Dependencies' Variables Visible To Your Package Build Scripts

Your package build scripts also automatically see some helpful environment variables that describe each of your immediate dependencies.

For every env var above that contains my_package, an equivalent env var is created for each of your package's immediate dependency (my_dependency__bin for example).

In addition, a couple of environment variables are automatically augmented in the following ways, for all dependencies.

Environment Variable Your Package's Dependers See This Value As Equivalent To Implemented
PATH Augmented with my_dependency__bin No
MAN_PATH Augmented with my_dependency__man OPAM's PKG:name but not transitive No

Variables Automatically Visible to You and Your Dependencies

Sometimes, you want to make additional values/paths available to your dependencies and that has been [discussed](#Exporting Environment Variables). That allows you to specify in your package.json which values should be visible to dependers' pjc build scripts, and also your dependers' environment variable configs.

Opam Variables That Don't Make Sense To Recreate
Environment Variable
root

Ultra-Dynamic environment config.

Any time you see an environment variable beginning with my_package__x above, there's another form cur__x which represents the respective value for the currently building package. cur__ is not always the same as my_package.

For example, suppose that A --dependsOn--> B, and A has a config file that references cur__root, and that B also has a config file referencing cur__root. When B is building, cur__root references B's source root. When A is building, A's config file's cur__root references A's source root. But if while A is building, we reference B's configuration, then cur__ means A's root. This can happens in practice because (as you'll see), A's environment variables are set up by consulting B's config.

Many of these variables have OPAM equivalents, with the exception that they are only published by immediate dependencies. The reason is that unlike OPAM, we support multiple versions per package in the transitive dependency graph - so some of these variables would no longer be well-defined if we allowed them to be published by transitive dependencies.

The following OPAM variables will be more difficult to implement as environment variables, but we should support them anyways.

OPAM var Difficult Because Implemented
PKG:installed Whether the package is installed Need to scan "optionalDeps" and set false if missing No
PKG:enable "enable" or "disable" depending on if installed " No
PKG:build Where my-dependency ended up being built We tell packages where to build. They might not respect that - how do we know? No

Others not yet implemented: (PKG:hash, user, group, make, os, ocaml-version, opam-version compiler, preinstalled, switch, jobs, ocaml-native, ocaml-native-tool, ocaml-native-dynli, arch )

buildTimeOnlyDependencies

Note: These have nothing to do with devDependencies.

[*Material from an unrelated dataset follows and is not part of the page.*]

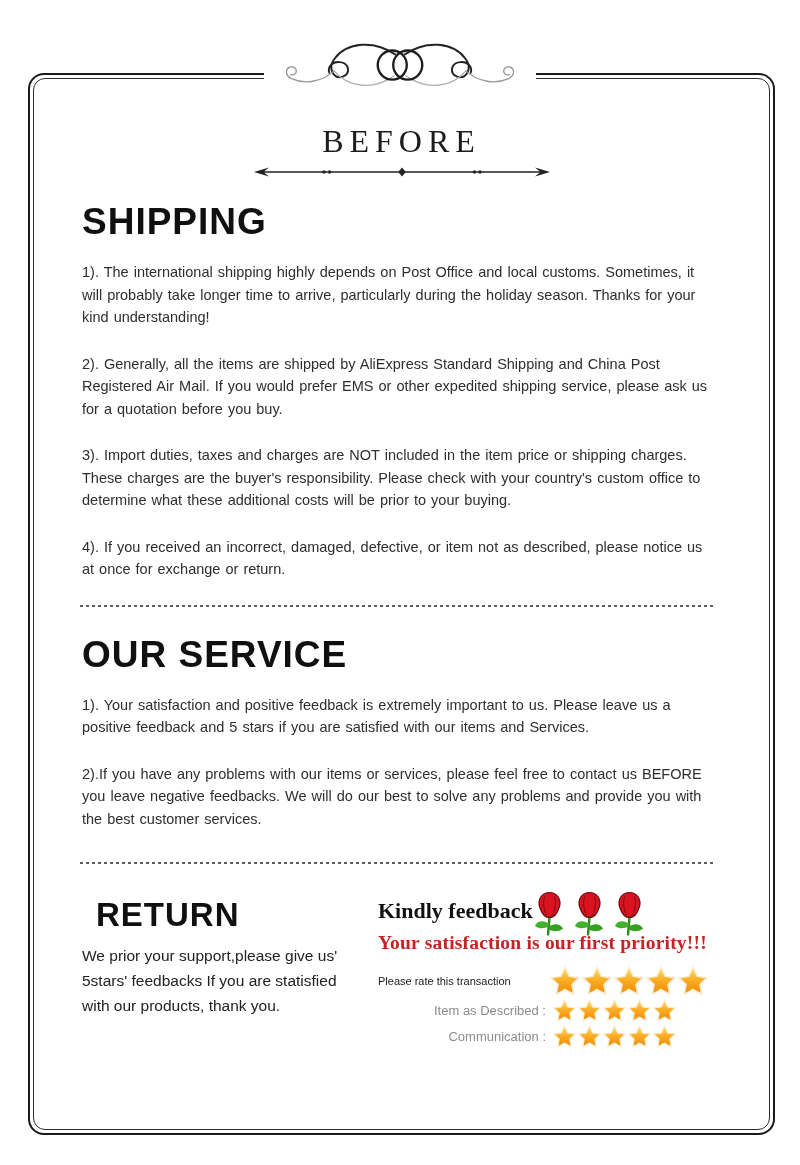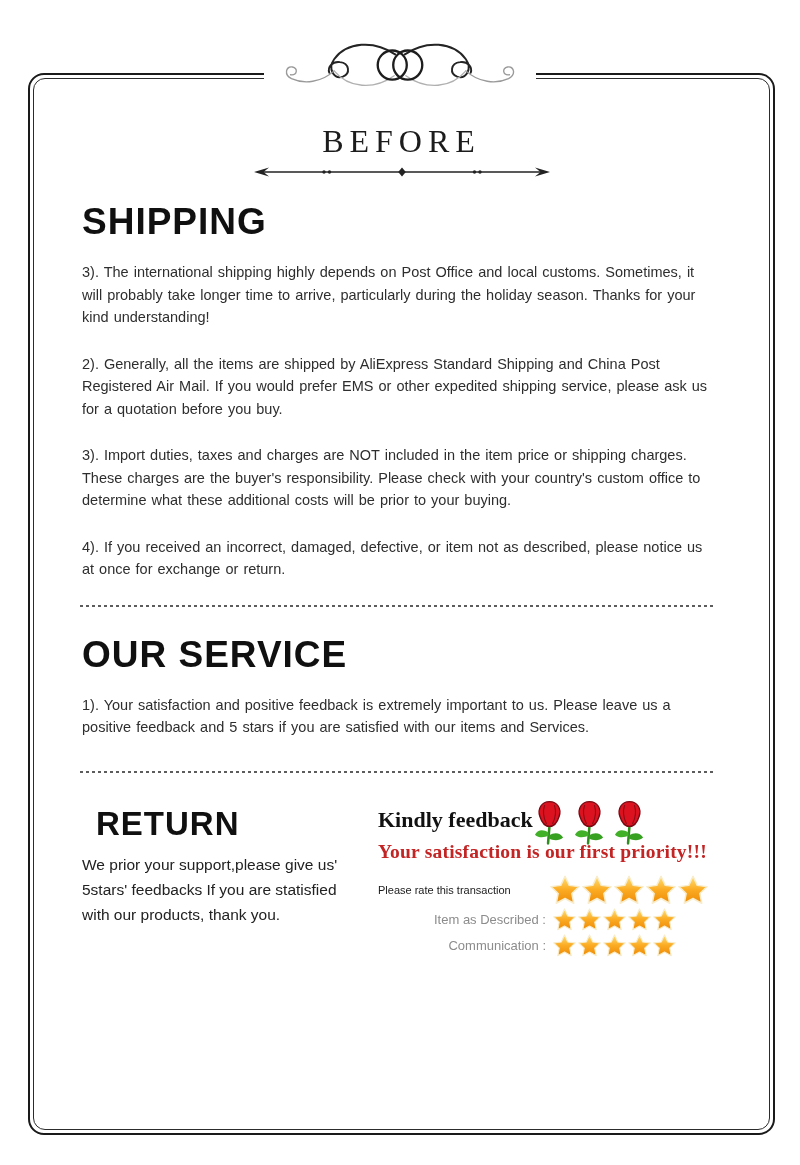"3). The international shipping highly" p.body { text: 3 -> 1 }
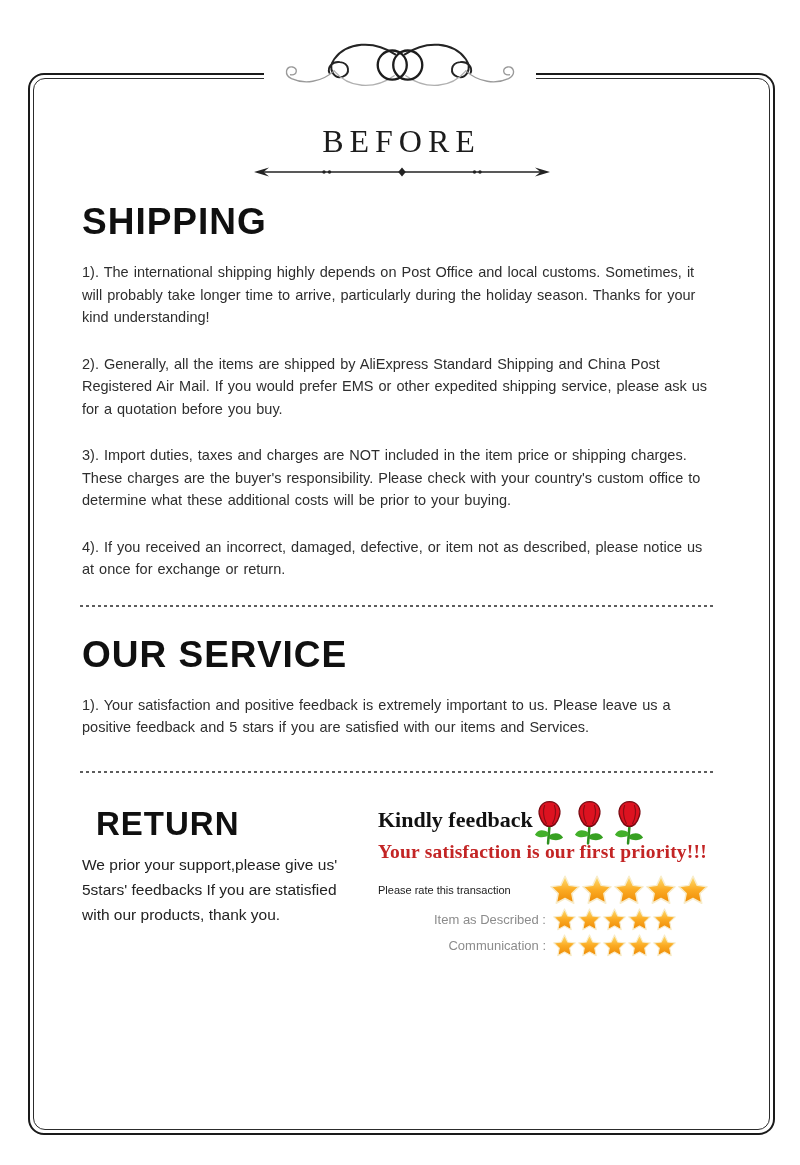"2).If you have any problems" p.body { html: none -> <p>2).If you have any problems with our items or services, please feel free to contact us BEFORE you leave negative feedbacks. We will do our best to solve any problems and provide you with the best customer services.</p> }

Suppose MyPackage depends on make-v1.2.2 and MyDependency depends on make-v1.1.1. Imagine how unnecessarily difficult it would be if our package manager refused to let us install/build both of these versions of make. The two versions of make really have nothing to do with each other and should never see each other. They were merely tools that we needed in order to build each package.

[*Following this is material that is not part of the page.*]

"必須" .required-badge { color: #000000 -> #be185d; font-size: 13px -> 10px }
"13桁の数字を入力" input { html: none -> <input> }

This is very different than our app pulling in two versions of the standard library at runtime. That would legitimately cause conflicts and it's reasonable for the package manager/build system to tell us to fix the conflict.

pjc will support a package.json config property called buildTimeOnlyDependencies.

While they don't yet make use of it, package managers should take buildTimeOnlyDependencies into account when resolving package versions and deciding how to best flatten - it's a good opportunity for package managers to relax their task of resolving to one version per package. But even if package managers don't take this into account, we can still build as if they did, and create tooling for for generating shrinkwrap/lock files as if they did. Or, if you just let npm/yarn do their thing and install multiple versions, pjc will work well at compile time, and likely even link time because:

  1. pjc will support building multiple versions per package. As usual, node_modules ensures that there is (literally) space for multiple versions of source code for them. The exact shape of the _build and _install directories ensures that there is (literally) space for multiple versions to be built.

  2. pjc will ensure that if there are multiple versions of your dependency at build time, your package will see the right version. All of the environment variables will be set accordingly, and findlib will be configured such that you compile against the right version. Multiple versions might exist, but you won't see the wrong ones.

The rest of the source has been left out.